* Brief: Pictures should not appear in the copy; the records themselves must be written out exactly.

Before-and-after page screenshots
——

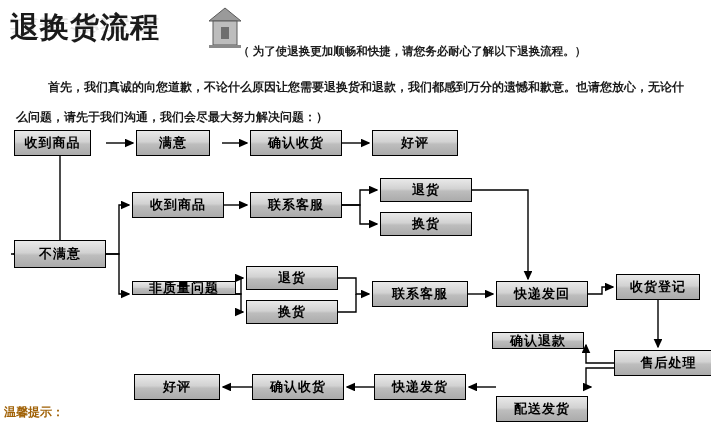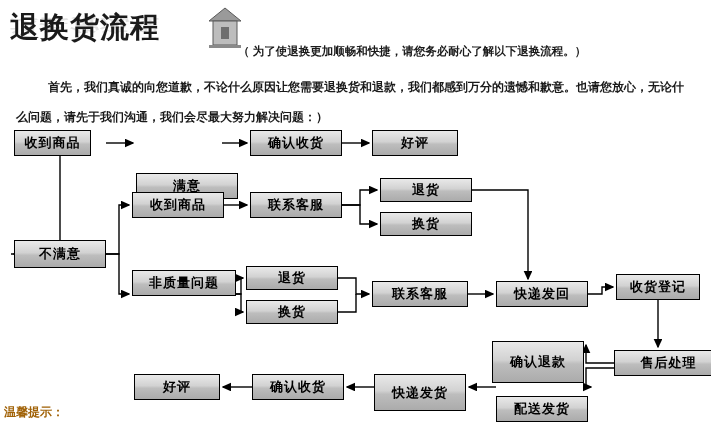--- a/index.html
+++ b/index.html
@@ -123,34 +123,34 @@
       <path d="M614,368 L586,368 L586,387 L591,387"></path>
 
       <path d="M496,387 L469,387"></path>
       <path d="M374,387 L347,387"></path>
       <path d="M252,387 L223,387"></path>
     </g>
   </svg>
 
   <div id="nodes">
       <div class="node" style="left: 14px; top: 130px; width: 77px; height: 26px;">收到商品</div>
-      <div class="node" style="left: 136px; top: 130px; width: 102px; height: 26px; margin-top: 43px;">满意</div>
+      <div class="node" style="left: 136px; top: 130px; width: 74px; height: 26px;">满意</div>
       <div class="node" style="left: 250px; top: 130px; width: 92px; height: 26px;">确认收货</div>
       <div class="node" style="left: 372px; top: 130px; width: 86px; height: 26px;">好评</div>
       <div class="node" style="left: 132px; top: 192px; width: 92px; height: 26px;">收到商品</div>
       <div class="node" style="left: 250px; top: 192px; width: 92px; height: 26px;">联系客服</div>
       <div class="node" style="left: 380px; top: 178px; width: 92px; height: 24px;">退货</div>
       <div class="node" style="left: 380px; top: 212px; width: 92px; height: 24px;">换货</div>
       <div class="node" style="left: 14px; top: 240px; width: 92px; height: 28px;">不满意</div>
-      <div class="node" style="left: 132px; top: 270px; width: 104px; height: 26px;">非质量问题</div>
+      <div class="node" style="left: 132px; top: 281px; width: 104px; height: 14px;">非质量问题</div>
       <div class="node" style="left: 246px; top: 266px; width: 92px; height: 24px;">退货</div>
       <div class="node" style="left: 246px; top: 300px; width: 92px; height: 24px;">换货</div>
       <div class="node" style="left: 372px; top: 281px; width: 96px; height: 26px;">联系客服</div>
       <div class="node" style="left: 496px; top: 281px; width: 92px; height: 26px;">快递发回</div>
       <div class="node" style="left: 616px; top: 274px; width: 84px; height: 26px;">收货登记</div>
-      <div class="node" style="left: 492px; top: 341px; width: 92px; height: 42px;">确认退款</div>
+      <div class="node" style="left: 492px; top: 332px; width: 92px; height: 17px;">确认退款</div>
       <div class="node" style="left: 614px; top: 350px; width: 109px; height: 26px;">售后处理</div>
       <div class="node" style="left: 134px; top: 374px; width: 86px; height: 26px;">好评</div>
       <div class="node" style="left: 252px; top: 374px; width: 92px; height: 26px;">确认收货</div>
-      <div class="node" style="left: 374px; top: 374px; width: 92px; height: 37px;">快递发货</div>
+      <div class="node" style="left: 374px; top: 374px; width: 92px; height: 26px;">快递发货</div>
       <div class="node" style="left: 496px; top: 396px; width: 92px; height: 26px;">配送发货</div>
     </div>
 </div>
 
 </body></html>

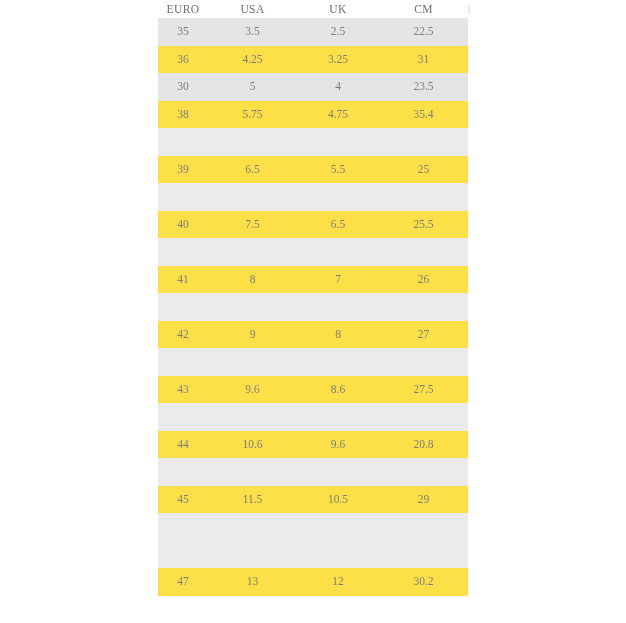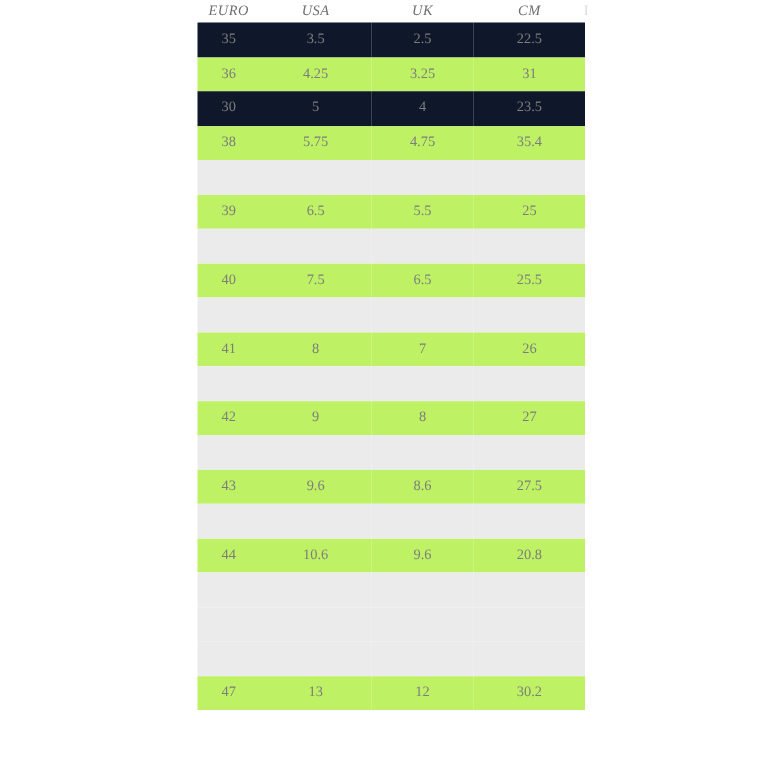--- a/index.html
+++ b/index.html
@@ -34,36 +34,35 @@
     height: 18px;
     line-height: 18px;
     font-weight: normal;
     font-size: 11.5px;
     color: #6f6f6f;
     text-align: center;
     letter-spacing: 0.4px;
     vertical-align: middle;
     background: #ffffff;
     white-space: nowrap;
-    font-style: italic;
   }
 
   .data-row td {
     padding: 0;
     height: 27.5px;
     line-height: 27.5px;
     font-size: 11.5px;
     color: #7d7d7d;
     text-align: center;
     vertical-align: middle;
     white-space: nowrap;
   }
 
-  .row-shaded td { background: #0f172a; }
-  .row-plain  td { background: #bef264; }
+  .row-shaded td { background: #e5e5e5; }
+  .row-plain  td { background: #fde047; }
 
   .spacer-row td {
     padding: 0;
     height: 27.5px;
     line-height: 27.5px;
     background: #ebebeb;
     font-size: 11.5px;
   }
 
   
@@ -196,20 +195,26 @@
         <td>10.6</td>
         <td>9.6</td>
         <td>20.8</td>
       </tr>
       <tr class="spacer-row">
         <td></td>
         <td></td>
         <td></td>
         <td></td>
       </tr>
+      <tr class="data-row row-plain">
+        <td>45</td>
+        <td>11.5</td>
+        <td>10.5</td>
+        <td>29</td>
+      </tr>
       <tr class="spacer-row">
         <td></td>
         <td></td>
         <td></td>
         <td></td>
       </tr>
       <tr class="spacer-row">
         <td></td>
         <td></td>
         <td></td>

——

* Your response:
--- a/index.html
+++ b/index.html
@@ -123,34 +123,34 @@
       <path d="M614,368 L586,368 L586,387 L591,387"></path>
 
       <path d="M496,387 L469,387"></path>
       <path d="M374,387 L347,387"></path>
       <path d="M252,387 L223,387"></path>
     </g>
   </svg>
 
   <div id="nodes">
       <div class="node" style="left: 14px; top: 130px; width: 77px; height: 26px;">收到商品</div>
-      <div class="node" style="left: 136px; top: 130px; width: 102px; height: 26px; margin-top: 43px;">满意</div>
+      <div class="node" style="left: 136px; top: 130px; width: 74px; height: 26px;">满意</div>
       <div class="node" style="left: 250px; top: 130px; width: 92px; height: 26px;">确认收货</div>
       <div class="node" style="left: 372px; top: 130px; width: 86px; height: 26px;">好评</div>
       <div class="node" style="left: 132px; top: 192px; width: 92px; height: 26px;">收到商品</div>
       <div class="node" style="left: 250px; top: 192px; width: 92px; height: 26px;">联系客服</div>
       <div class="node" style="left: 380px; top: 178px; width: 92px; height: 24px;">退货</div>
       <div class="node" style="left: 380px; top: 212px; width: 92px; height: 24px;">换货</div>
       <div class="node" style="left: 14px; top: 240px; width: 92px; height: 28px;">不满意</div>
-      <div class="node" style="left: 132px; top: 270px; width: 104px; height: 26px;">非质量问题</div>
+      <div class="node" style="left: 132px; top: 281px; width: 104px; height: 14px;">非质量问题</div>
       <div class="node" style="left: 246px; top: 266px; width: 92px; height: 24px;">退货</div>
       <div class="node" style="left: 246px; top: 300px; width: 92px; height: 24px;">换货</div>
       <div class="node" style="left: 372px; top: 281px; width: 96px; height: 26px;">联系客服</div>
       <div class="node" style="left: 496px; top: 281px; width: 92px; height: 26px;">快递发回</div>
       <div class="node" style="left: 616px; top: 274px; width: 84px; height: 26px;">收货登记</div>
-      <div class="node" style="left: 492px; top: 341px; width: 92px; height: 42px;">确认退款</div>
+      <div class="node" style="left: 492px; top: 332px; width: 92px; height: 17px;">确认退款</div>
       <div class="node" style="left: 614px; top: 350px; width: 109px; height: 26px;">售后处理</div>
       <div class="node" style="left: 134px; top: 374px; width: 86px; height: 26px;">好评</div>
       <div class="node" style="left: 252px; top: 374px; width: 92px; height: 26px;">确认收货</div>
-      <div class="node" style="left: 374px; top: 374px; width: 92px; height: 37px;">快递发货</div>
+      <div class="node" style="left: 374px; top: 374px; width: 92px; height: 26px;">快递发货</div>
       <div class="node" style="left: 496px; top: 396px; width: 92px; height: 26px;">配送发货</div>
     </div>
 </div>
 
 </body></html>

--- a/index.html
+++ b/index.html
@@ -34,36 +34,35 @@
     height: 18px;
     line-height: 18px;
     font-weight: normal;
     font-size: 11.5px;
     color: #6f6f6f;
     text-align: center;
     letter-spacing: 0.4px;
     vertical-align: middle;
     background: #ffffff;
     white-space: nowrap;
-    font-style: italic;
   }
 
   .data-row td {
     padding: 0;
     height: 27.5px;
     line-height: 27.5px;
     font-size: 11.5px;
     color: #7d7d7d;
     text-align: center;
     vertical-align: middle;
     white-space: nowrap;
   }
 
-  .row-shaded td { background: #0f172a; }
-  .row-plain  td { background: #bef264; }
+  .row-shaded td { background: #e5e5e5; }
+  .row-plain  td { background: #fde047; }
 
   .spacer-row td {
     padding: 0;
     height: 27.5px;
     line-height: 27.5px;
     background: #ebebeb;
     font-size: 11.5px;
   }
 
   
@@ -196,20 +195,26 @@
         <td>10.6</td>
         <td>9.6</td>
         <td>20.8</td>
       </tr>
       <tr class="spacer-row">
         <td></td>
         <td></td>
         <td></td>
         <td></td>
       </tr>
+      <tr class="data-row row-plain">
+        <td>45</td>
+        <td>11.5</td>
+        <td>10.5</td>
+        <td>29</td>
+      </tr>
       <tr class="spacer-row">
         <td></td>
         <td></td>
         <td></td>
         <td></td>
       </tr>
       <tr class="spacer-row">
         <td></td>
         <td></td>
         <td></td>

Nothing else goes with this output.